In parallel, I’ve been working on installing GPT-OSS, the open-source language model I plan to fine-tune. I ran into a major compatibility issue with the torch library required to load models from HuggingFace. Investigating and debugging the problem, I found that torch couldn’t be installed with the Python version I had been using, requiring me to downgrade from Python 3.13 to 3.12. This allowed me to successfully install the model, which I’m very excited to start training next week!
If you’ve worked with Bayesian approaches on small or imbalanced datasets, I’d love to hear your experience and whether you faced similar issues. For next week, I plan on training GPT-OSS with the CREST corpus and the MIMIC-IV dataset, finally reincorporating the information that was lost in featurizing for the baseline models and (hopefully!) getting much clearer and clinically accurate results. Stay tuned for the blog!
Reader Interactions
Comments
Leave a Reply
You must be logged in to post a comment.

Hi Aanya, it sucks when the model training process slows everything down more than expected. That’s where I was 2 weeks ago. And the fact that no matter what you do, it’s still a bit of a black box can be discouraging. It’s good that you still verified yourself that the simpler models won’t work, rather than just assuming. I think you’re on the right track by trying more complex approaches. Looking forward to the results!

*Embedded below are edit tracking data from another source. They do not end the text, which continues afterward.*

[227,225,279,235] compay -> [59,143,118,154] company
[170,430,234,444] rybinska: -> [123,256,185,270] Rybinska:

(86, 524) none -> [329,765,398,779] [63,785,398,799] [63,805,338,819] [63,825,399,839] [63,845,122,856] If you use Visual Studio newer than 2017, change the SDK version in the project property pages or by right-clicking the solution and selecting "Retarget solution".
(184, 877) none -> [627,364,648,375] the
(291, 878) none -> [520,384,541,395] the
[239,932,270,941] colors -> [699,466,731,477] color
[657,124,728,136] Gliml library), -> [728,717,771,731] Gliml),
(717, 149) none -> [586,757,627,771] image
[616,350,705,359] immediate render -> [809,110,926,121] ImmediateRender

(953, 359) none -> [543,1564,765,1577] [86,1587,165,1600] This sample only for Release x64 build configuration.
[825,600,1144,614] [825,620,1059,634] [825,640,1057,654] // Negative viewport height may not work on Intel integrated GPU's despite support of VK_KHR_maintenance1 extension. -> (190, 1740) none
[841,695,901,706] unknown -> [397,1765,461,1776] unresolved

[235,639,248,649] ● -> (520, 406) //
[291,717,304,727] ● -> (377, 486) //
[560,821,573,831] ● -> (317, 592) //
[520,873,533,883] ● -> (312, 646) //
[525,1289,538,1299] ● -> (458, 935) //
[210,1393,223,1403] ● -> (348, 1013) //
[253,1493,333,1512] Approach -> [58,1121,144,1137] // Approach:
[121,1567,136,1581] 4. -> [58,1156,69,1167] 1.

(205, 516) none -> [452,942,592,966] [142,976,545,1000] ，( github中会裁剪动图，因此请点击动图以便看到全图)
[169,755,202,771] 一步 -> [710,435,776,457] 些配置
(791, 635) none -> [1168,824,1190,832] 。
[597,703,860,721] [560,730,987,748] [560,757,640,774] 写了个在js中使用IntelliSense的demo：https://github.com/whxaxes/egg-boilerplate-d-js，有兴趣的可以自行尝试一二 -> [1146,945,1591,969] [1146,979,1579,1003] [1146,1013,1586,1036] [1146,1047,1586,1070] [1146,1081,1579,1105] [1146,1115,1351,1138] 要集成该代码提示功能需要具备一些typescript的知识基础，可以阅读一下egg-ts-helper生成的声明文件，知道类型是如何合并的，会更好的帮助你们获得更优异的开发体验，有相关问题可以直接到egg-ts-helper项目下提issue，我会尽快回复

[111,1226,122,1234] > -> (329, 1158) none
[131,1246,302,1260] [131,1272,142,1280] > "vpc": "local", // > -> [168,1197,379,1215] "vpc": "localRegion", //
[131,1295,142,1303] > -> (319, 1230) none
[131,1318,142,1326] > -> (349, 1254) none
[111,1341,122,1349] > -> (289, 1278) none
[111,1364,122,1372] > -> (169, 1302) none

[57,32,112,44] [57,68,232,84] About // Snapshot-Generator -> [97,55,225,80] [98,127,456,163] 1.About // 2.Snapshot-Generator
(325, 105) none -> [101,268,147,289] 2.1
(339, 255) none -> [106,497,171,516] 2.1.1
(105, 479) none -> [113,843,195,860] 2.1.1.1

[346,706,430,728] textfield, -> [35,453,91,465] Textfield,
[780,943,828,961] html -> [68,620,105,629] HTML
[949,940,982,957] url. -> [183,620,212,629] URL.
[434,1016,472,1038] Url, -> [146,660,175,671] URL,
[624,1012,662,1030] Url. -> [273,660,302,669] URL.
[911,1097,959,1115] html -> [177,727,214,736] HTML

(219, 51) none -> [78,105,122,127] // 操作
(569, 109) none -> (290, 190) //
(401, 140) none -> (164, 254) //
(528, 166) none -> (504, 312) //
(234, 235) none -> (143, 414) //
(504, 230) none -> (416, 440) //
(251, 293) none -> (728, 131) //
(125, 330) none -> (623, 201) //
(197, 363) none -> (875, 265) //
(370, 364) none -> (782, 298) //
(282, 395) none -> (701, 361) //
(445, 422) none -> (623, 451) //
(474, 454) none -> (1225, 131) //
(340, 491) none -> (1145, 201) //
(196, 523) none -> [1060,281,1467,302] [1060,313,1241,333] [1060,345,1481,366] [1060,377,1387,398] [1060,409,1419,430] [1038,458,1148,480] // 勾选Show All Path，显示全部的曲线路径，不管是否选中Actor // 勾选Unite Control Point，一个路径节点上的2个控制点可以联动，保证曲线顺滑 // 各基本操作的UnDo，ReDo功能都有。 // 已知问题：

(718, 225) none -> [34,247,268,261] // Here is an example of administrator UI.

Hi Anav, thank you – it’s reassuring to hear that you’ve had similar experiences (I think anyone who’s worked with machine learning models before can relate)! Looking forward to hearing your thoughts on this week’s results.
Hi Aanya, great work this week! Even though the original models you tried didn’t end up working out, I think that trying them out was still a valuable part of the process. Hope to see more progress next week!
Hi Elin, thank you so much! Yes, I am very excited for this week’s work – looking forward to seeing your thoughts on it!
Hi Aanya, good progress. It sucks that tuning wasn’t the only issue. I like the idea of moving from baseline models to cross validation and then bayesian approaches. I am excited to see how GPT-OSS works for you.
Hi Aariv, thank you! Yes, I’m glad I tried the different baseline models and cross validation first (even before hyperparameter tuning) so I knew I had exhausted a breadth of options and taking the more complex LLM approach was the right step. Looking forward to hearing your thoughts on this week’s work!